Patty was located at 16797 D Street in Victorville at 4:28 p.m and taken into custody on suspicion of violating Penal Code 187(A) murder and violating Penal Code 69 obstructing/resisting an executive officer on May 19 of this year, Penal Code 647.6(A)(1) annoying or molesting a victim under the age of 18 and Penal Code 314(1) indecent exposure that allegedly occurred on Halloween 2020. He is being held in lieu of $1 million bail.
The San Bernardino County District Attorney’s office charged him with murder on May 23, at which time he waived arraignment.

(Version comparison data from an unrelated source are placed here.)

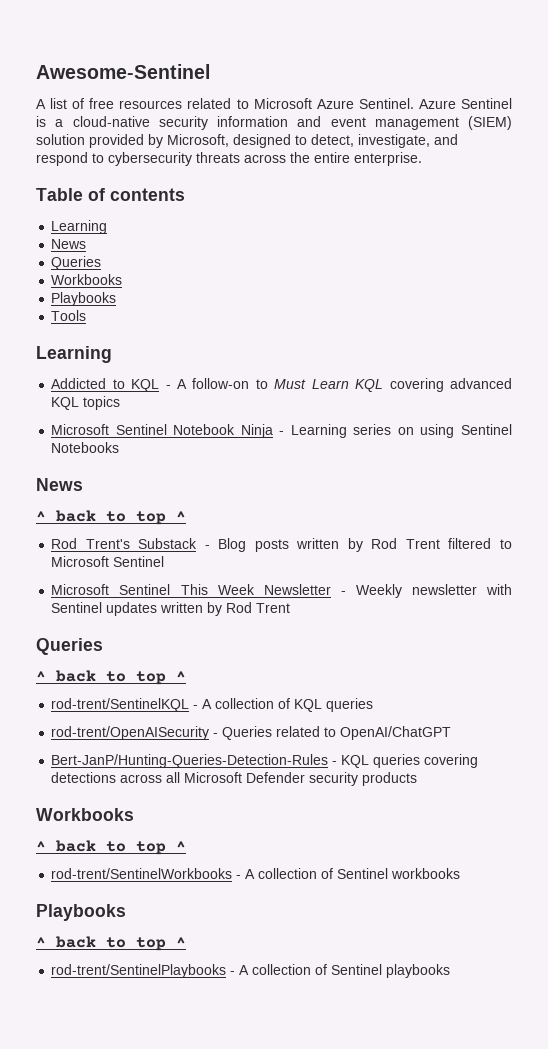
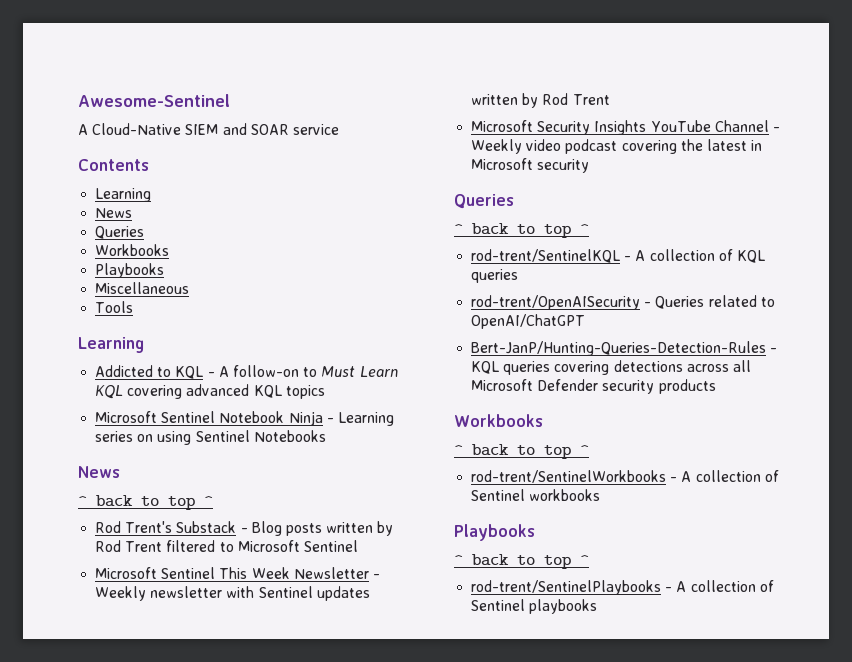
- A list of free resources related to Microsoft Azure Sentinel. Azure Sentinel is a cloud-native security information and event management (SIEM) solution provided by Microsoft, designed to detect, investigate, and respond to cybersecurity threats across the entire enterprise.
- Table of contents
+ A Cloud-Native SIEM and SOAR service
+ Contents
+ Miscellaneous
+ Microsoft Security Insights YouTube Channel - Weekly video podcast covering the latest in Microsoft security

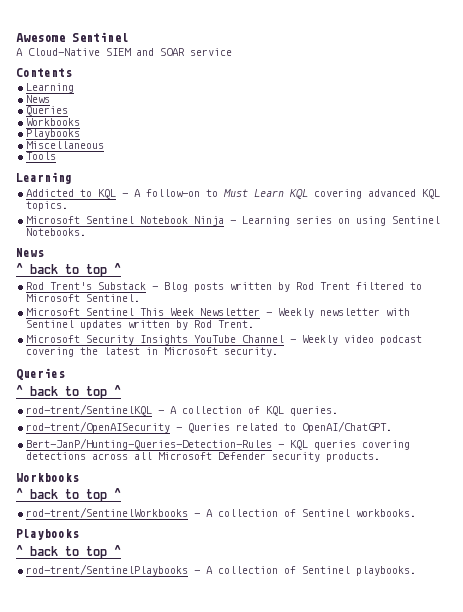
- Awesome-Sentinel
+ Awesome Sentinel
- Addicted to KQL - A follow-on to Must Learn KQL covering advanced KQL topics
+ Addicted to KQL - A follow-on to Must Learn KQL covering advanced KQL topics.
- Microsoft Sentinel Notebook Ninja - Learning series on using Sentinel Notebooks
+ Microsoft Sentinel Notebook Ninja - Learning series on using Sentinel Notebooks.
- Rod Trent's Substack - Blog posts written by Rod Trent filtered to Microsoft Sentinel
+ Rod Trent's Substack - Blog posts written by Rod Trent filtered to Microsoft Sentinel.
- Microsoft Sentinel This Week Newsletter - Weekly newsletter with Sentinel updates written by Rod Trent
+ Microsoft Sentinel This Week Newsletter - Weekly newsletter with Sentinel updates written by Rod Trent.
- Microsoft Security Insights YouTube Channel - Weekly video podcast covering the latest in Microsoft security
+ Microsoft Security Insights YouTube Channel - Weekly video podcast covering the latest in Microsoft security.
- rod-trent/SentinelKQL - A collection of KQL queries
+ rod-trent/SentinelKQL - A collection of KQL queries.
- rod-trent/OpenAISecurity - Queries related to OpenAI/ChatGPT
+ rod-trent/OpenAISecurity - Queries related to OpenAI/ChatGPT.
- Bert-JanP/Hunting-Queries-Detection-Rules - KQL queries covering detections across all Microsoft Defender security products
+ Bert-JanP/Hunting-Queries-Detection-Rules - KQL queries covering detections across all Microsoft Defender security products.
- rod-trent/SentinelWorkbooks - A collection of Sentinel workbooks
+ rod-trent/SentinelWorkbooks - A collection of Sentinel workbooks.
- rod-trent/SentinelPlaybooks - A collection of Sentinel playbooks
+ rod-trent/SentinelPlaybooks - A collection of Sentinel playbooks.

He is due to appear in Department V-1 at the Victorville Courthouse to answer the murder charge on May 30 at 9:30 a.m.
Previously, on May 24, 2021, Patty denied and pleaded not guilty to felony use of a deadly weapon and engaging in felony criminal threats that would potentially result in great bodily injury or death stemming from the same incident that occurred on May 20, 2021. Both charges were dismissed in the interest of justice on May 20, 2022.
On September 30, 2009, Patty pleaded no contest to reckless driving, stemming from an incident on November 11, 2007 for which he had been charged with driving under the influence, being in possession of a controlled substance and reckless driving in an unincorporated county area. The possession and being under the influence charges were dropped.

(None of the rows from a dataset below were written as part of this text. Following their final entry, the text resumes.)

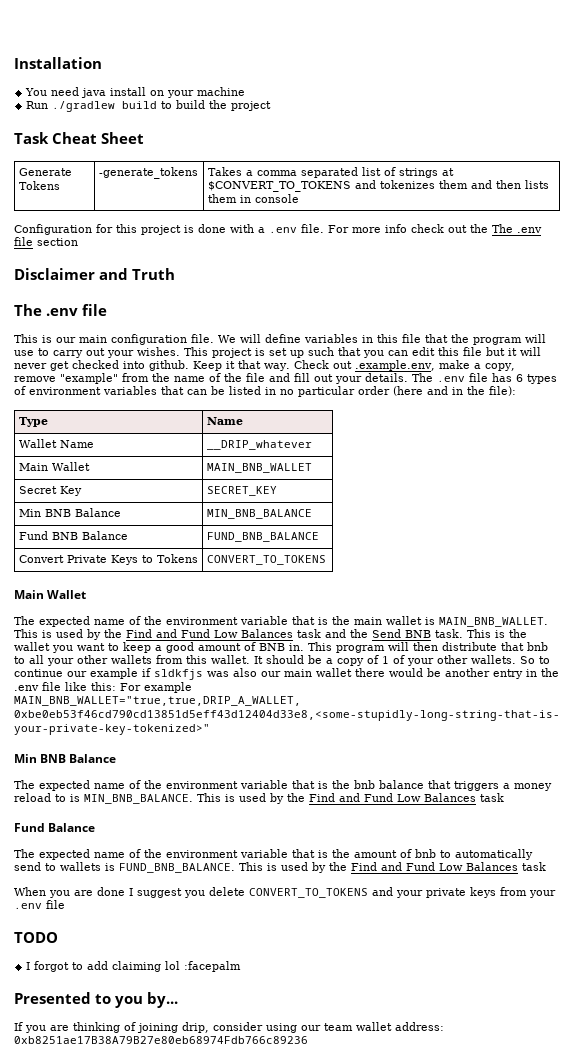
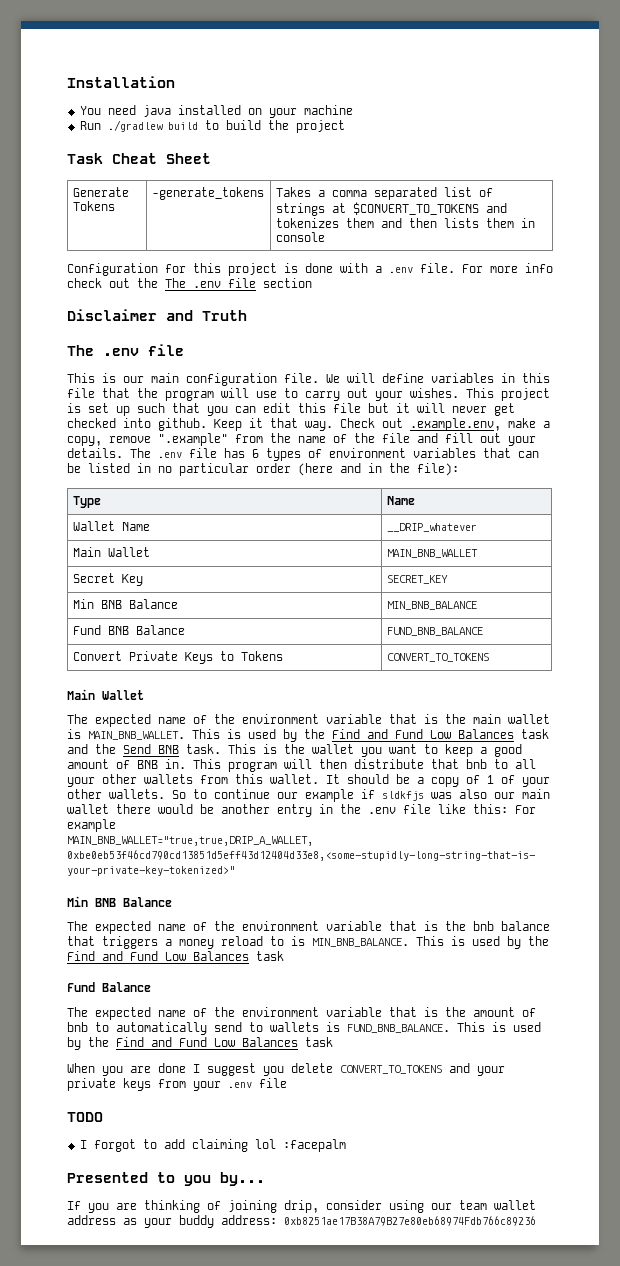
- You need java install on your machine
+ You need java installed on your machine
- Check out .example.env, make a copy, remove "example" from the name of the file and fill out your details.
+ Check out .example.env, make a copy, remove ".example" from the name of the file and fill out your details.
- If you are thinking of joining drip, consider using our team wallet address: 0xb8251ae17B38A79B27e80eb68974Fdb766c89236
+ If you are thinking of joining drip, consider using our team wallet address as your buddy address: 0xb8251ae17B38A79B27e80eb68974Fdb766c89236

On September 20, 2012, charges against Patty of being under the influence of a controlled substance and being under the influence while driving in an unincorporated county area, stemming from a June 10, 2012 incident, were dropped.
On July 1, 2016 charges of theft of personal property and burglary against Patty based on his action on April 24, 2015 in Barstow were dismissed.
On July 1, 2016, he entered a guilty plea to driving under the influence in the unincorporated area of the county on May 29, 2014, another charge of driving under the influence in Victorville on October 27, 2014, and a third charge of driving under the influence on Christmas Day 2015. On July 1, 2016, a charge against Patty of being drunk in public in Barstow on July 4, 2016 was dismissed in the interest of justice. On November 3, 2016, a charge of being drunk in public that stemmed from an incident on June 1, 2016 was dismissed in the interest of justice.